### Task requirements
The entries below need to be written out exactly, with no pictures included.

### Entries provided

● ● ● ● ● ● ●

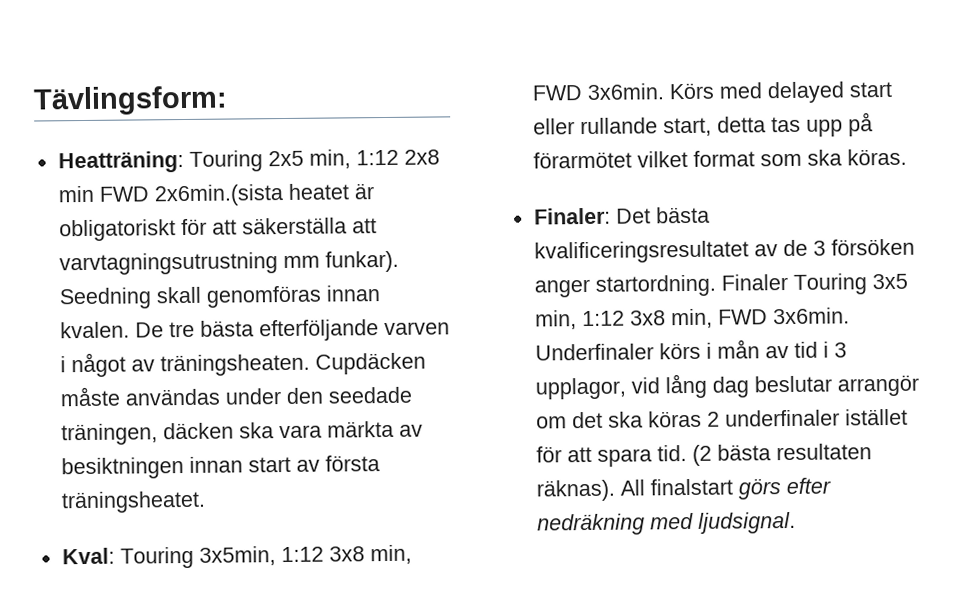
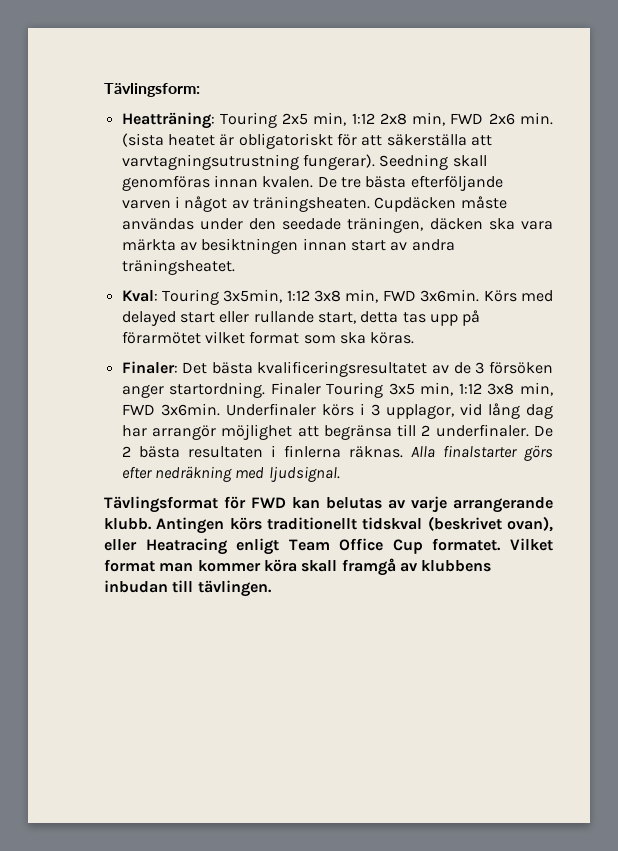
- Heatträning: Touring 2x5 min, 1:12 2x8 min FWD 2x6min.(sista heatet är obligatoriskt för att säkerställa att varvtagningsutrustning mm funkar).
+ Heatträning: Touring 2x5 min, 1:12 2x8 min, FWD 2x6 min. (sista heatet är obligatoriskt för att säkerställa att varvtagningsutrustning fungerar).
- Cupdäcken måste användas under den seedade träningen, däcken ska vara märkta av besiktningen innan start av första träningsheatet.
+ Cupdäcken måste användas under den seedade träningen, däcken ska vara märkta av besiktningen innan start av andra träningsheatet.
- Underfinaler körs i mån av tid i 3 upplagor, vid lång dag beslutar arrangör om det ska köras 2 underfinaler istället för att spara tid. (2 bästa resultaten räknas). All finalstart görs efter nedräkning med ljudsignal.
+ Underfinaler körs i 3 upplagor, vid lång dag har arrangör möjlighet att begränsa till 2 underfinaler. De 2 bästa resultaten i finlerna räknas. Alla finalstarter görs efter nedräkning med ljudsignal.
+ Tävlingsformat för FWD kan belutas av varje arrangerande klubb. Antingen körs traditionellt tidskval (beskrivet ovan), eller Heatracing enligt Team Office Cup formatet. Vilket format man kommer köra skall framgå av klubbens inbudan till tävlingen.

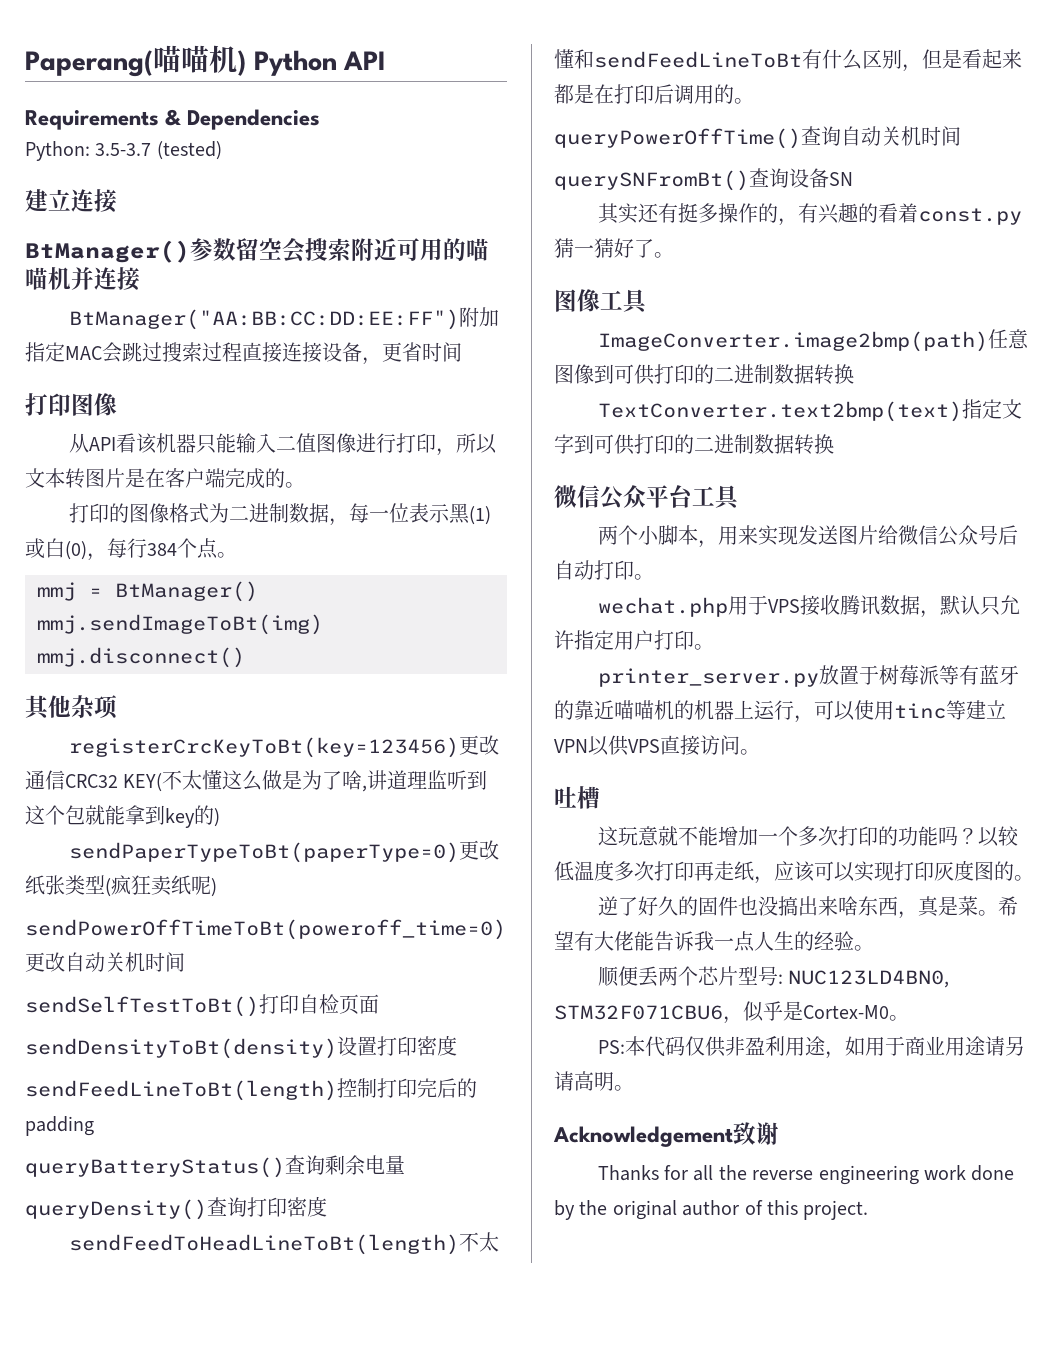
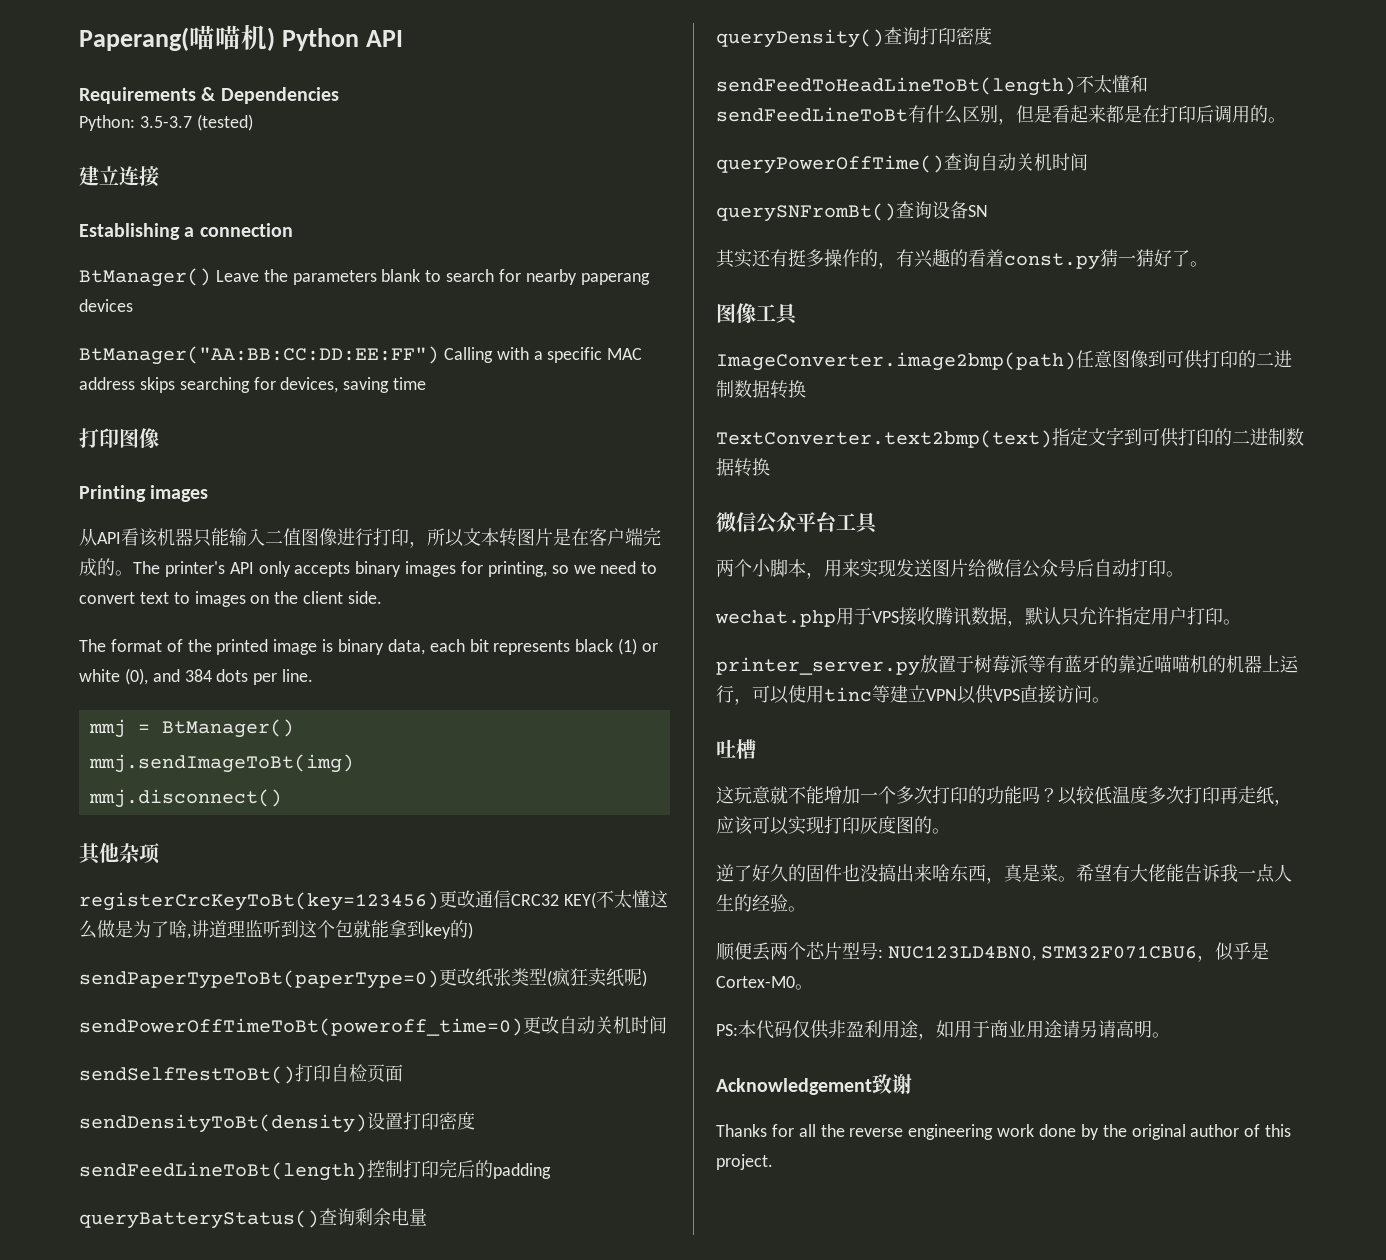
- BtManager()参数留空会搜索附近可用的喵喵机并连接
- BtManager("AA:BB:CC:DD:EE:FF")附加指定MAC会跳过搜索过程直接连接设备，更省时间
+ Establishing a connection
+ BtManager() Leave the parameters blank to search for nearby paperang devices
+ BtManager("AA:BB:CC:DD:EE:FF") Calling with a specific MAC address skips searching for devices, saving time
+ Printing images
- 从API看该机器只能输入二值图像进行打印，所以文本转图片是在客户端完成的。
- 打印的图像格式为二进制数据，每一位表示黑(1)或白(0)，每行384个点。
+ 从API看该机器只能输入二值图像进行打印，所以文本转图片是在客户端完成的。The printer's API only accepts binary images for printing, so we need to convert text to images on the client side.
+ The format of the printed image is binary data, each bit represents black (1) or white (0), and 384 dots per line.

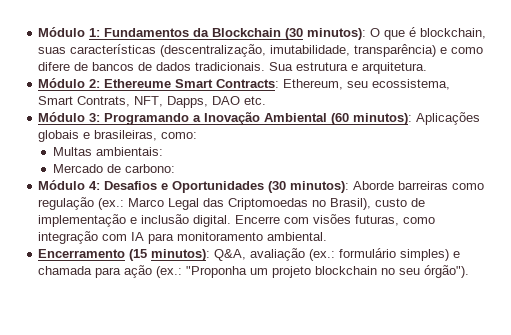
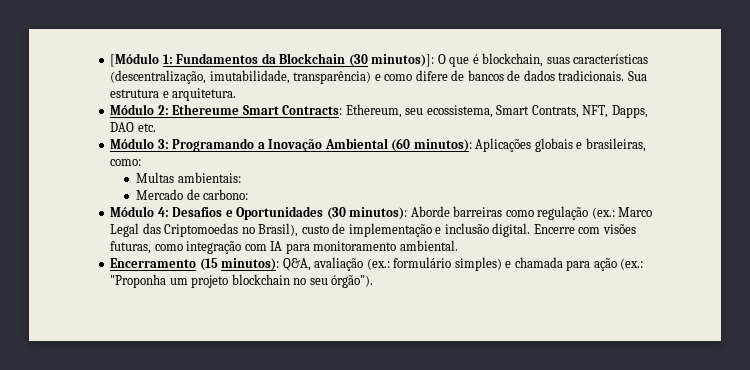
- Módulo 1: Fundamentos da Blockchain (30 minutos): O que é blockchain, suas características (descentralização, imutabilidade, transparência) e como difere de bancos de dados tradicionais.
+ [Módulo 1: Fundamentos da Blockchain (30 minutos)]: O que é blockchain, suas características (descentralização, imutabilidade, transparência) e como difere de bancos de dados tradicionais.

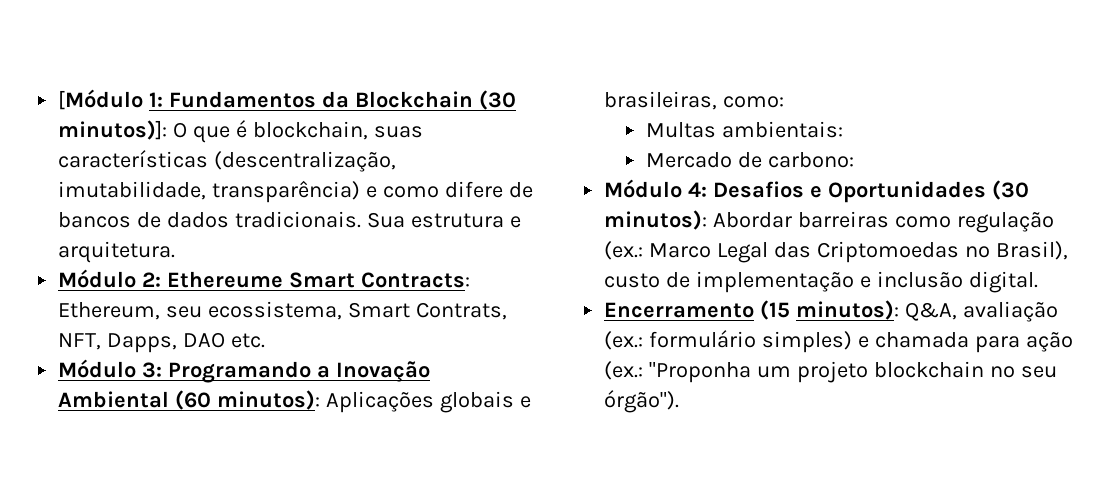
- Módulo 4: Desafios e Oportunidades (30 minutos): Aborde barreiras como regulação (ex.: Marco Legal das Criptomoedas no Brasil), custo de implementação e inclusão digital. Encerre com visões futuras, como integração com IA para monitoramento ambiental.
+ Módulo 4: Desafios e Oportunidades (30 minutos): Abordar barreiras como regulação (ex.: Marco Legal das Criptomoedas no Brasil), custo de implementação e inclusão digital.

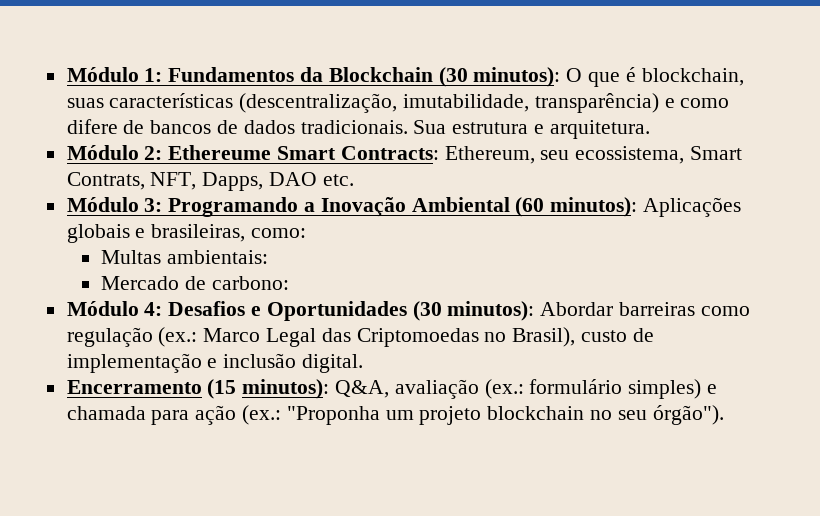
- [Módulo 1: Fundamentos da Blockchain (30 minutos)]: O que é blockchain, suas características (descentralização, imutabilidade, transparência) e como difere de bancos de dados tradicionais.
+ Módulo 1: Fundamentos da Blockchain (30 minutos): O que é blockchain, suas características (descentralização, imutabilidade, transparência) e como difere de bancos de dados tradicionais.

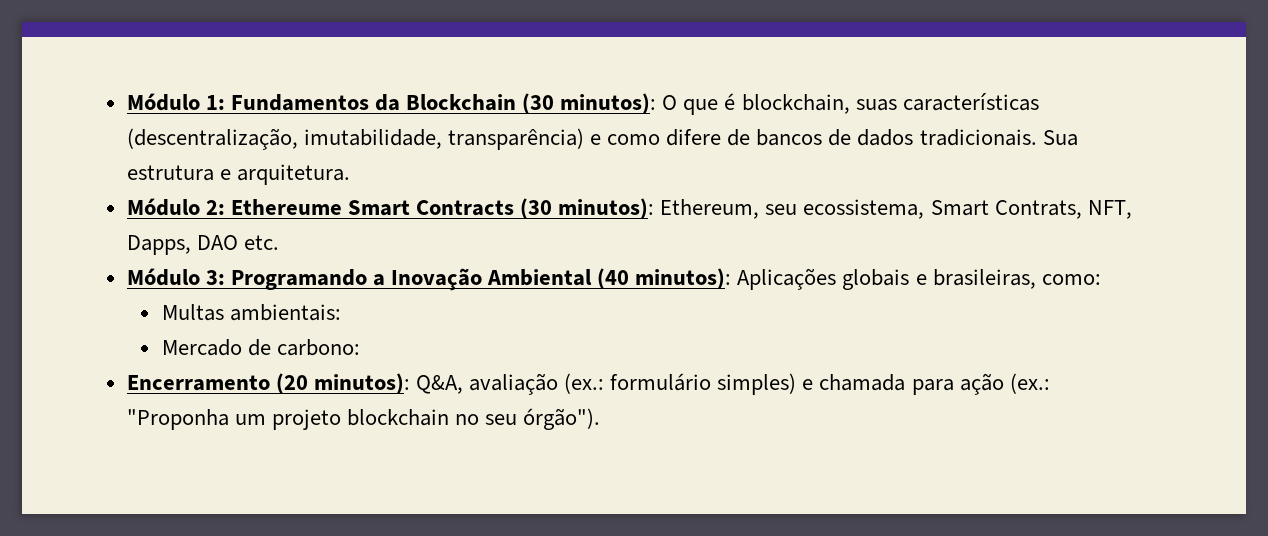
- Módulo 2: Ethereume Smart Contracts: Ethereum, seu ecossistema, Smart Contrats, NFT, Dapps, DAO etc.
+ Módulo 2: Ethereume Smart Contracts (30 minutos): Ethereum, seu ecossistema, Smart Contrats, NFT, Dapps, DAO etc.
- Módulo 3: Programando a Inovação Ambiental (60 minutos): Aplicações globais e brasileiras, como:
+ Módulo 3: Programando a Inovação Ambiental (40 minutos): Aplicações globais e brasileiras, como:
- Módulo 4: Desafios e Oportunidades (30 minutos): Abordar barreiras como regulação (ex.: Marco Legal das Criptomoedas no Brasil), custo de implementação e inclusão digital.
- Encerramento (15 minutos): Q&A, avaliação (ex.: formulário simples) e chamada para ação (ex.: "Proponha um projeto blockchain no seu órgão").
+ Encerramento (20 minutos): Q&A, avaliação (ex.: formulário simples) e chamada para ação (ex.: "Proponha um projeto blockchain no seu órgão").

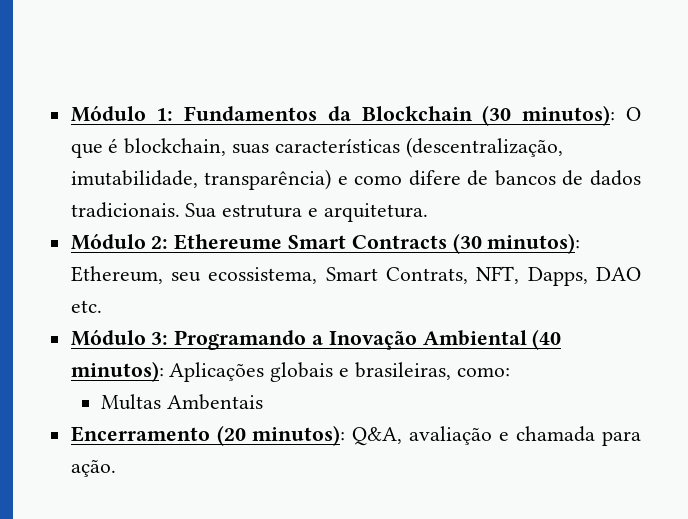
- Multas ambientais:
- Mercado de carbono:
+ Multas Ambentais
- Encerramento (20 minutos): Q&A, avaliação (ex.: formulário simples) e chamada para ação (ex.: "Proponha um projeto blockchain no seu órgão").
+ Encerramento (20 minutos): Q&A, avaliação e chamada para ação.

● ● ● ● ● ● ●

### Written response
- Heatträning: Touring 2x5 min, 1:12 2x8 min FWD 2x6min.(sista heatet är obligatoriskt för att säkerställa att varvtagningsutrustning mm funkar).
+ Heatträning: Touring 2x5 min, 1:12 2x8 min, FWD 2x6 min. (sista heatet är obligatoriskt för att säkerställa att varvtagningsutrustning fungerar).
- Cupdäcken måste användas under den seedade träningen, däcken ska vara märkta av besiktningen innan start av första träningsheatet.
+ Cupdäcken måste användas under den seedade träningen, däcken ska vara märkta av besiktningen innan start av andra träningsheatet.
- Underfinaler körs i mån av tid i 3 upplagor, vid lång dag beslutar arrangör om det ska köras 2 underfinaler istället för att spara tid. (2 bästa resultaten räknas). All finalstart görs efter nedräkning med ljudsignal.
+ Underfinaler körs i 3 upplagor, vid lång dag har arrangör möjlighet att begränsa till 2 underfinaler. De 2 bästa resultaten i finlerna räknas. Alla finalstarter görs efter nedräkning med ljudsignal.
+ Tävlingsformat för FWD kan belutas av varje arrangerande klubb. Antingen körs traditionellt tidskval (beskrivet ovan), eller Heatracing enligt Team Office Cup formatet. Vilket format man kommer köra skall framgå av klubbens inbudan till tävlingen.

- BtManager()参数留空会搜索附近可用的喵喵机并连接
- BtManager("AA:BB:CC:DD:EE:FF")附加指定MAC会跳过搜索过程直接连接设备，更省时间
+ Establishing a connection
+ BtManager() Leave the parameters blank to search for nearby paperang devices
+ BtManager("AA:BB:CC:DD:EE:FF") Calling with a specific MAC address skips searching for devices, saving time
+ Printing images
- 从API看该机器只能输入二值图像进行打印，所以文本转图片是在客户端完成的。
- 打印的图像格式为二进制数据，每一位表示黑(1)或白(0)，每行384个点。
+ 从API看该机器只能输入二值图像进行打印，所以文本转图片是在客户端完成的。The printer's API only accepts binary images for printing, so we need to convert text to images on the client side.
+ The format of the printed image is binary data, each bit represents black (1) or white (0), and 384 dots per line.

- Módulo 1: Fundamentos da Blockchain (30 minutos): O que é blockchain, suas características (descentralização, imutabilidade, transparência) e como difere de bancos de dados tradicionais.
+ [Módulo 1: Fundamentos da Blockchain (30 minutos)]: O que é blockchain, suas características (descentralização, imutabilidade, transparência) e como difere de bancos de dados tradicionais.

- Módulo 4: Desafios e Oportunidades (30 minutos): Aborde barreiras como regulação (ex.: Marco Legal das Criptomoedas no Brasil), custo de implementação e inclusão digital. Encerre com visões futuras, como integração com IA para monitoramento ambiental.
+ Módulo 4: Desafios e Oportunidades (30 minutos): Abordar barreiras como regulação (ex.: Marco Legal das Criptomoedas no Brasil), custo de implementação e inclusão digital.

- [Módulo 1: Fundamentos da Blockchain (30 minutos)]: O que é blockchain, suas características (descentralização, imutabilidade, transparência) e como difere de bancos de dados tradicionais.
+ Módulo 1: Fundamentos da Blockchain (30 minutos): O que é blockchain, suas características (descentralização, imutabilidade, transparência) e como difere de bancos de dados tradicionais.

- Módulo 2: Ethereume Smart Contracts: Ethereum, seu ecossistema, Smart Contrats, NFT, Dapps, DAO etc.
+ Módulo 2: Ethereume Smart Contracts (30 minutos): Ethereum, seu ecossistema, Smart Contrats, NFT, Dapps, DAO etc.
- Módulo 3: Programando a Inovação Ambiental (60 minutos): Aplicações globais e brasileiras, como:
+ Módulo 3: Programando a Inovação Ambiental (40 minutos): Aplicações globais e brasileiras, como:
- Módulo 4: Desafios e Oportunidades (30 minutos): Abordar barreiras como regulação (ex.: Marco Legal das Criptomoedas no Brasil), custo de implementação e inclusão digital.
- Encerramento (15 minutos): Q&A, avaliação (ex.: formulário simples) e chamada para ação (ex.: "Proponha um projeto blockchain no seu órgão").
+ Encerramento (20 minutos): Q&A, avaliação (ex.: formulário simples) e chamada para ação (ex.: "Proponha um projeto blockchain no seu órgão").

- Multas ambientais:
- Mercado de carbono:
+ Multas Ambentais
- Encerramento (20 minutos): Q&A, avaliação (ex.: formulário simples) e chamada para ação (ex.: "Proponha um projeto blockchain no seu órgão").
+ Encerramento (20 minutos): Q&A, avaliação e chamada para ação.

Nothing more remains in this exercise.